The hardest part for me is being a stay at home mom and always having to be on. There is no break from mommy mode. We are not making enough for us to do anything but really sit at home so my days are long and hard with fighting kids and no escape. And when he comes home its double time.
Everyone wants his time and attention and he just wants to relax. We spend three days with him every 14 days and during that time I am trying to be everything he needs, the adoring wife, doing his laundry, helping him get ready for the next two weeks he is out.
When I do try to talk to him and explain what how i am feeling and what I'm going through he takes it personal like he is the reason and he wants to fix it.
There is nothing to fix I just want to talk with my best friend about my day just like he talks to me about his.
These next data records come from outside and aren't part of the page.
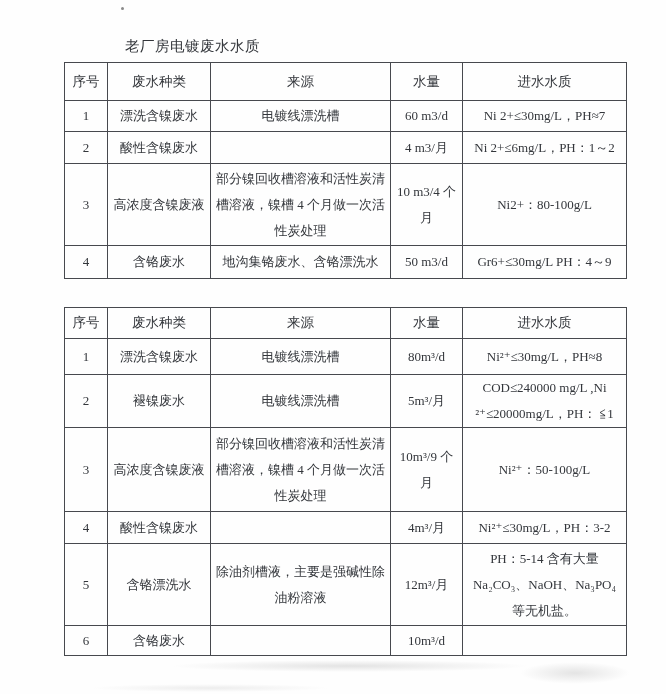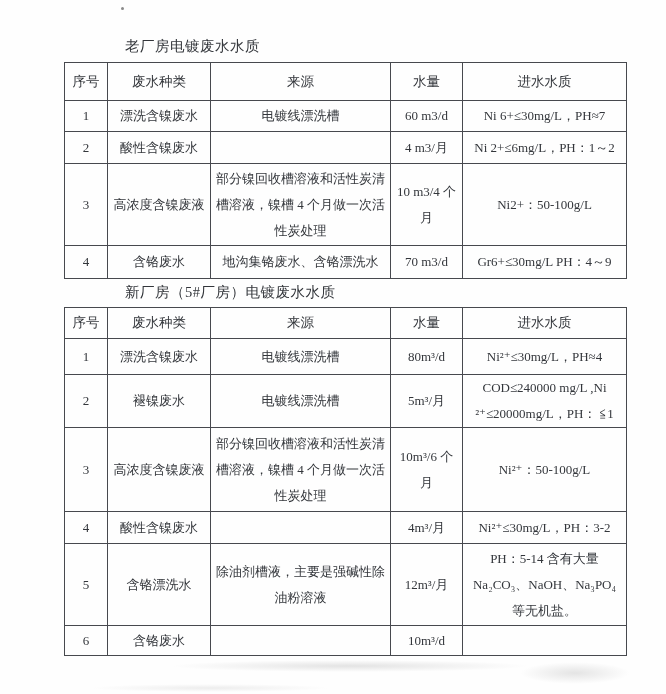--- a/index.html
+++ b/index.html
@@ -83,47 +83,46 @@
         <th>水量</th>
         <th>进水水质</th>
       </tr>
     </thead>
     <tbody>
       <tr class="r0">
         <td>1</td>
         <td>漂洗含镍废水</td>
         <td>电镀线漂洗槽</td>
         <td>60 m3/d</td>
-        <td>Ni 6+≤30mg/L，PH≈7</td>
+        <td>Ni 2+≤30mg/L，PH≈7</td>
       </tr>
       <tr class="r1">
         <td>2</td>
         <td>酸性含镍废水</td>
         <td></td>
         <td>4 m3/月</td>
         <td>Ni 2+≤6mg/L，PH：1～2</td>
       </tr>
       <tr class="r2">
         <td>3</td>
         <td>高浓度含镍废液</td>
         <td>部分镍回收槽溶液和活性炭清槽溶液，镍槽 4 个月做一次活性炭处理</td>
         <td>10 m3/4 个月</td>
-        <td>Ni2+：50-100g/L</td>
+        <td>Ni2+：80-100g/L</td>
       </tr>
       <tr class="r3">
         <td>4</td>
         <td>含铬废水</td>
         <td>地沟集铬废水、含铬漂洗水</td>
-        <td>70 m3/d</td>
+        <td>50 m3/d</td>
         <td>Gr6+≤30mg/L PH：4～9</td>
       </tr>
     </tbody>
   </table>
 
-  <div class="doc-title" id="title2">新厂房（5#厂房）电镀废水水质</div>
 
   <table class="wt" id="t2">
     <colgroup>
         <col style="width:43px">
         <col style="width:103px">
         <col style="width:180px">
         <col style="width:72px">
         <col style="width:164px">
       </colgroup>
     <thead>
@@ -134,34 +133,34 @@
         <th>水量</th>
         <th>进水水质</th>
       </tr>
     </thead>
     <tbody>
       <tr class="r0">
         <td>1</td>
         <td>漂洗含镍废水</td>
         <td>电镀线漂洗槽</td>
         <td>80m³/d</td>
-        <td>Ni²⁺≤30mg/L，PH≈4</td>
+        <td>Ni²⁺≤30mg/L，PH≈8</td>
       </tr>
       <tr class="r1">
         <td>2</td>
         <td>褪镍废水</td>
         <td>电镀线漂洗槽</td>
         <td>5m³/月</td>
         <td>COD≤240000 mg/L ,Ni ²⁺≤20000mg/L，PH： ≦1</td>
       </tr>
       <tr class="r2">
         <td>3</td>
         <td>高浓度含镍废液</td>
         <td>部分镍回收槽溶液和活性炭清槽溶液，镍槽 4 个月做一次活性炭处理</td>
-        <td>10m³/6 个月</td>
+        <td>10m³/9 个月</td>
         <td>Ni²⁺：50-100g/L</td>
       </tr>
       <tr class="r3">
         <td>4</td>
         <td>酸性含镍废水</td>
         <td></td>
         <td>4m³/月</td>
         <td>Ni²⁺≤30mg/L，PH：3-2</td>
       </tr>
       <tr class="r4">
The only difference is I don't have interesting stories about my day other than the kids fought, we went to the grocery store, "HEY BABE WE HIT THE LIBRARY TODAY!!!"
Not very interesting compared to "babe this country side is beautiful I wish you could see it" or " you should of seen the sun rise this morning" or "the waitress was telling me about her son and blah blah blah".
As soon as the word waitress is spoken my jealousy mode kicks in and I don't hear any thing after that.
Enough ranting for now. I do love my trucker and I am blessed to have such a wonderful man and I know we need time to find the right balance to overcome the struggles of the job.
I have faith in him and I have faith in us!